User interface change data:
-*-

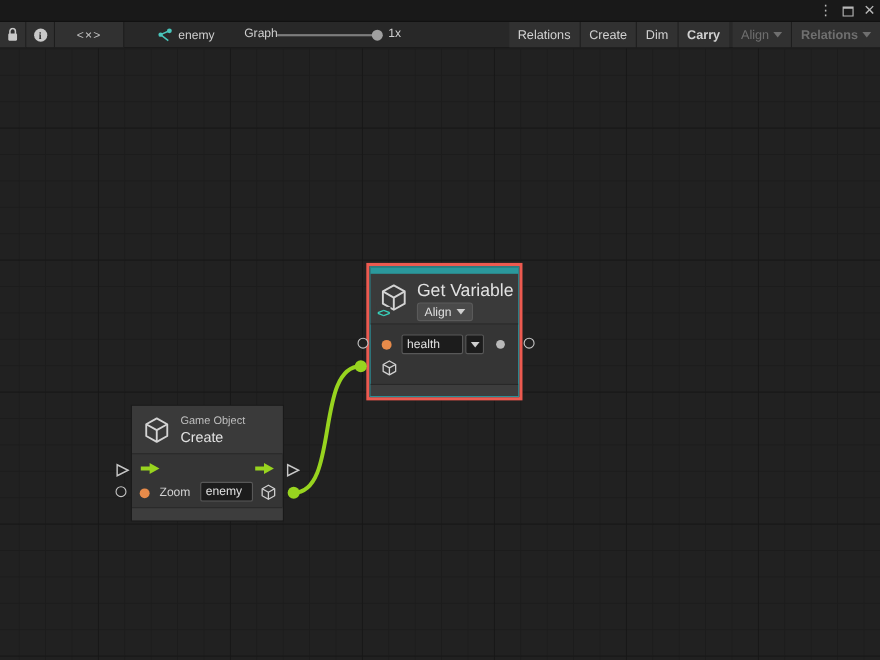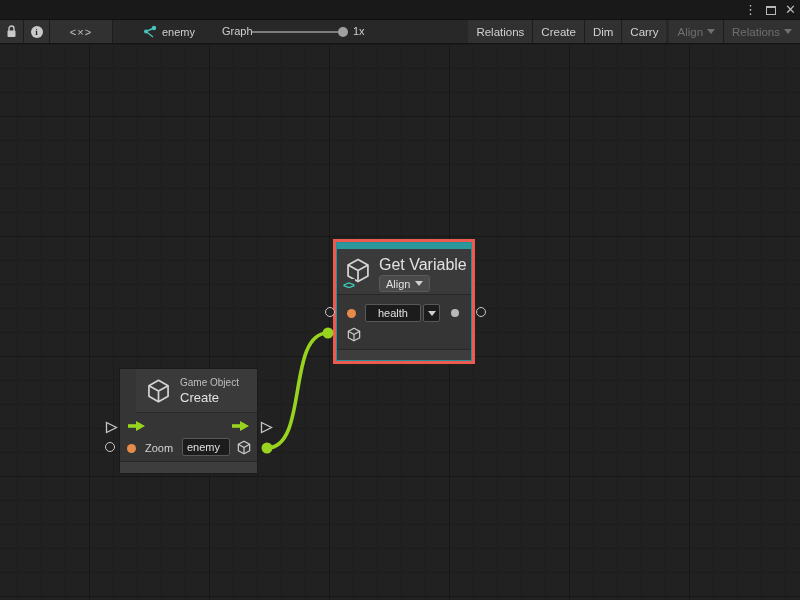--- a/index.html
+++ b/index.html
@@ -31,7 +31,7 @@
   .tb-right { position:absolute; right:0; top:0; height:23px; display:flex; gap:3px; }
   .tb-group { display:flex; height:23px; }
   .tb-cmd { height:23px; background:#313131; border-right:1px solid #1d1d1d; display:flex; align-items:center; gap:4px; padding:0 8px; font-size:11.5px; color:#d2d2d2; white-space:nowrap; }
-  .tb-group .tb-cmd:last-child { border-right:none; }
+  .tb-group .tb-cmd:last-child { border-right:none;font-weight:bold; }
   .tb-cmd.disabled { color:#6f6f6f; }
   .caret-down { width:0; height:0; border-left:4px solid transparent; border-right:4px solid transparent; border-top:5px solid #cfcfcf; }
   .tb-cmd.disabled .caret-down { border-top-color:#6f6f6f; }

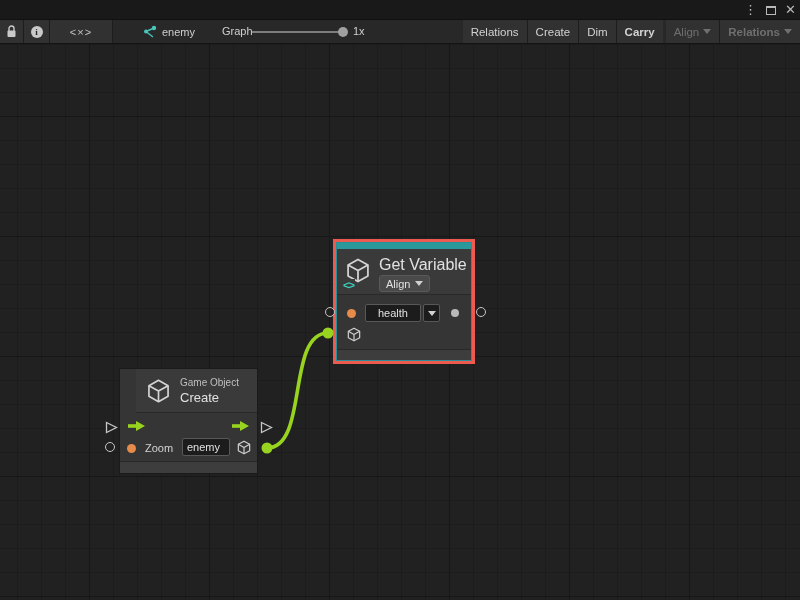--- a/index.html
+++ b/index.html
@@ -220,7 +220,7 @@
       </div>
       <div class="gv-body">
         <span class="port-dot dot-orange" style="left:10px; top:13px"></span>
-        <input class="field" style="left: 28px; top: 8px; width: 56px; height: 18px; text-align: center;" value="health">
+        <input class="field" style="left: 28px; top: 8px; width: 56px; height: 18px;" value="health">
         <div class="drop-btn" style="left:86px; top:8px; width:17px; height:18px">
           <span class="caret-down"></span>
         </div>

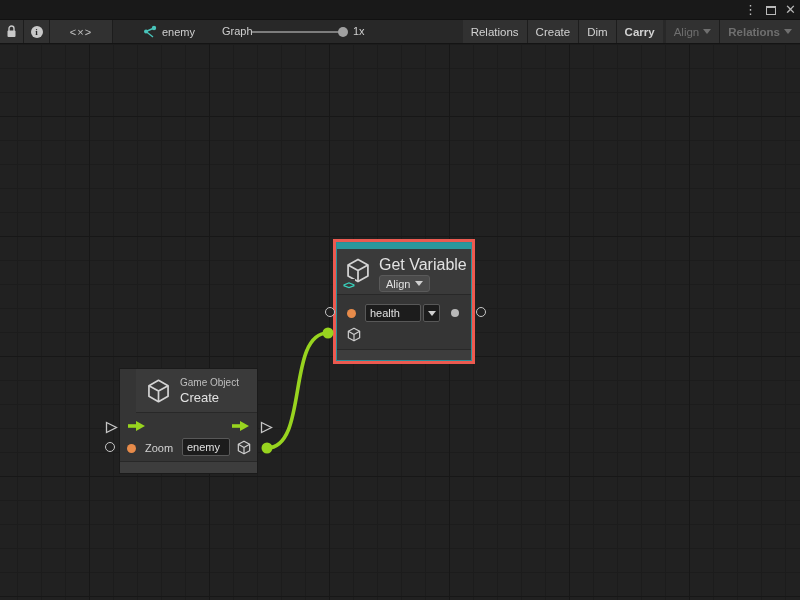--- a/index.html
+++ b/index.html
@@ -48,7 +48,7 @@
   }
 
   
-  .node { position:absolute; background:#353535; box-shadow:0 0 0 1px #1a1a1a;padding-left:16px; }
+  .node { position:absolute; background:#353535; box-shadow:0 0 0 1px #1a1a1a; }
   .node-header { background:#3a3a3a; border-bottom:1px solid #282828; position:relative; }
   .node-footer { background:#3d3d3d; border-top:1px solid #282828; position:absolute; left:0; right:0; bottom:0; }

-*-

=== REQUIREMENT ===
Please go through the data above and copy every line that has the word "height".

=== EXPECTED OUTPUT ===
   .tb-right { position:absolute; right:0; top:0; height:23px; display:flex; gap:3px; }
   .tb-group { display:flex; height:23px; }
   .tb-cmd { height:23px; background:#313131; border-right:1px solid #1d1d1d; display:flex; align-items:center; gap:4px; padding:0 8px; font-size:11.5px; color:#d2d2d2; white-space:nowrap; }
   .caret-down { width:0; height:0; border-left:4px solid transparent; border-right:4px solid transparent; border-top:5px solid #cfcfcf; }
-        <input class="field" style="left: 28px; top: 8px; width: 56px; height: 18px; text-align: center;" value="health">
+        <input class="field" style="left: 28px; top: 8px; width: 56px; height: 18px;" value="health">
         <div class="drop-btn" style="left:86px; top:8px; width:17px; height:18px">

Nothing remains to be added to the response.